Ich vergleiche Favre mit einem Komponisten: Er dirigiert tolle Solisten und stellt sie zu einem harmonischen Orchester zusammen. Auf den Fußball übertragen, heißt das: Er hat individuell und mannschaftstaktisch einen Plan. Beim 3:1 konnten die Bayern dem nichts entgegensetzen. Gegen die schnellen Gladbacher wirkte der Rekordmeister irritiert, statisch, inkonsequent und fand auch nie zu seinem Rhythmus. Klar ist: Trotz Reus, Hermann, ter Stegen und Co. - ohne Favre wäre das Gladbacher Märchen nicht möglich.Auch war es richtig, den Wechsel von Marco Reus so früh bekannt zu machen. Wir haben es vor zehn Jahren in Leverkusen mit Michael Ballack ebenso gemacht, als er zu Bayern wechselte. Die Aussage von Favre war eindeutig: "Ich war schockiert, trotzdem habe ich es akzeptiert.
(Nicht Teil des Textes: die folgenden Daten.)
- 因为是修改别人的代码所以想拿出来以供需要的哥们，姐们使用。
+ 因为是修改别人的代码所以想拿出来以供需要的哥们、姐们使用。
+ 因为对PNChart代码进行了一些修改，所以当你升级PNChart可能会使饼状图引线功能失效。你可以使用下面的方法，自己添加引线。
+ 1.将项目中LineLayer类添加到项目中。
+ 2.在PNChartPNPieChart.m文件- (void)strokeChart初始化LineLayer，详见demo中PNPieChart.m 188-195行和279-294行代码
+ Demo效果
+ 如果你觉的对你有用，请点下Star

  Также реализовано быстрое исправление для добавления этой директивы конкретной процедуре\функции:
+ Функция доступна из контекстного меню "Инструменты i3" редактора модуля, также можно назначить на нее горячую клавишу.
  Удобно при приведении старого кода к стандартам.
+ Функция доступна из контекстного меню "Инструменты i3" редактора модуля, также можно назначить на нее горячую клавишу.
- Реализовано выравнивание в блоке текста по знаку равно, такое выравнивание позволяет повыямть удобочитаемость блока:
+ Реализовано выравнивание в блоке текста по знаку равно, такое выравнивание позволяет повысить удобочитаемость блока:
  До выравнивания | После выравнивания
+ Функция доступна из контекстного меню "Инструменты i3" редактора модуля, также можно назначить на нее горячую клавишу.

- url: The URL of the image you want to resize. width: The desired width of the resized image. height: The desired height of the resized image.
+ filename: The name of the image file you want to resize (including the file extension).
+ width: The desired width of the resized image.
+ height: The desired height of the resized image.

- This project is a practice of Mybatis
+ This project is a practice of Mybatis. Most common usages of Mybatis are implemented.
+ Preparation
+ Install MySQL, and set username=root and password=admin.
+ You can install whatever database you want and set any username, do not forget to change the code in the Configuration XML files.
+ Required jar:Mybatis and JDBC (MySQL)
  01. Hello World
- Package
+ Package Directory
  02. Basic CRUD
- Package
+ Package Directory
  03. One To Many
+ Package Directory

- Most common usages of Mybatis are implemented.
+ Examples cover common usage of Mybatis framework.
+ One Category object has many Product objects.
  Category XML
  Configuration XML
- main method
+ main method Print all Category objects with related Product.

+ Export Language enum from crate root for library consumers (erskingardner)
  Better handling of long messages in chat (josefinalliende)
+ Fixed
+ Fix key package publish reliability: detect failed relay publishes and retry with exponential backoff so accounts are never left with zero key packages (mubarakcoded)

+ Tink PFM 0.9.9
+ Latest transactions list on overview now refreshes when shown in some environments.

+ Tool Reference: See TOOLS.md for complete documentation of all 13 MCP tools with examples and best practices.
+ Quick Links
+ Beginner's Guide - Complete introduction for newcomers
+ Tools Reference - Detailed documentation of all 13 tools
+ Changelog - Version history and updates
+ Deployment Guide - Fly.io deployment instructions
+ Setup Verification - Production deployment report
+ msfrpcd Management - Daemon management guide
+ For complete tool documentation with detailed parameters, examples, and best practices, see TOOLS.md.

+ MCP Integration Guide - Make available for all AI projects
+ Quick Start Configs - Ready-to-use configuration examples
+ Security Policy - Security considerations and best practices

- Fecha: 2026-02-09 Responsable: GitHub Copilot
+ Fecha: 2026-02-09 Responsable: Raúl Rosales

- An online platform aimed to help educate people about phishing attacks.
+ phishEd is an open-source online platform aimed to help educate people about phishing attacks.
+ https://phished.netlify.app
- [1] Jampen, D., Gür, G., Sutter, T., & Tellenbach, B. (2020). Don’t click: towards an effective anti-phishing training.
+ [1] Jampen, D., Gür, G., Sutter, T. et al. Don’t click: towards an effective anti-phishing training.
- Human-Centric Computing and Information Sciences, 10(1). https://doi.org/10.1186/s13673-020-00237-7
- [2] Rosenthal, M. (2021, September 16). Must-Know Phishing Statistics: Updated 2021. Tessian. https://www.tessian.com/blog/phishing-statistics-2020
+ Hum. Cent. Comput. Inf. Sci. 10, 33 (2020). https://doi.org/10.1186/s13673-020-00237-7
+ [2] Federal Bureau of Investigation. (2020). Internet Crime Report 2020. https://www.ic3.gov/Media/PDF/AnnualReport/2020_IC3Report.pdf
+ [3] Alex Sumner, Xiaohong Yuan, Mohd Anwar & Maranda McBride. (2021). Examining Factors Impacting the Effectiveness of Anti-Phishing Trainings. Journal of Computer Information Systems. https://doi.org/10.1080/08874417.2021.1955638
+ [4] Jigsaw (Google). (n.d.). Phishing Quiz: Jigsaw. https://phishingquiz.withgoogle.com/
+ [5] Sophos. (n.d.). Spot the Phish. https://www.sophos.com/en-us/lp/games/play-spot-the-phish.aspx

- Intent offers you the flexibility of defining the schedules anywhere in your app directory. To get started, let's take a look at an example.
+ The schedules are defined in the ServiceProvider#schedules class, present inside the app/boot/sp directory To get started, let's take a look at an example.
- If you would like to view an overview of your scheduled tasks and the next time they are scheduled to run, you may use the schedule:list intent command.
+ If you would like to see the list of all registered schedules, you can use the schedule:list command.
Marco ist nicht nur ein großartiger Spieler, er hat auch einen feinen Charakter und sich fair verhalten."Mit solchen Statements beruhigt man alle Gemüter und davon profitieren Spieler, Verein, Mannschaft und Fans. Ballack spielte damals eine große Rückrunde - wurde Fußballer des Jahres und ich bin sicher, auch Reus wird nicht schwächer.Der Rest des Spieltags - eher unauffällig. Positiv fällt der souveräne Schalke-Sieg gegen Stuttgart heraus. Allerdings sorgte Hertha für Misstöne. Mit der Schlappe in Nürnberg misslang die Premiere von Neu-Coach Michael Skibbe gründlich.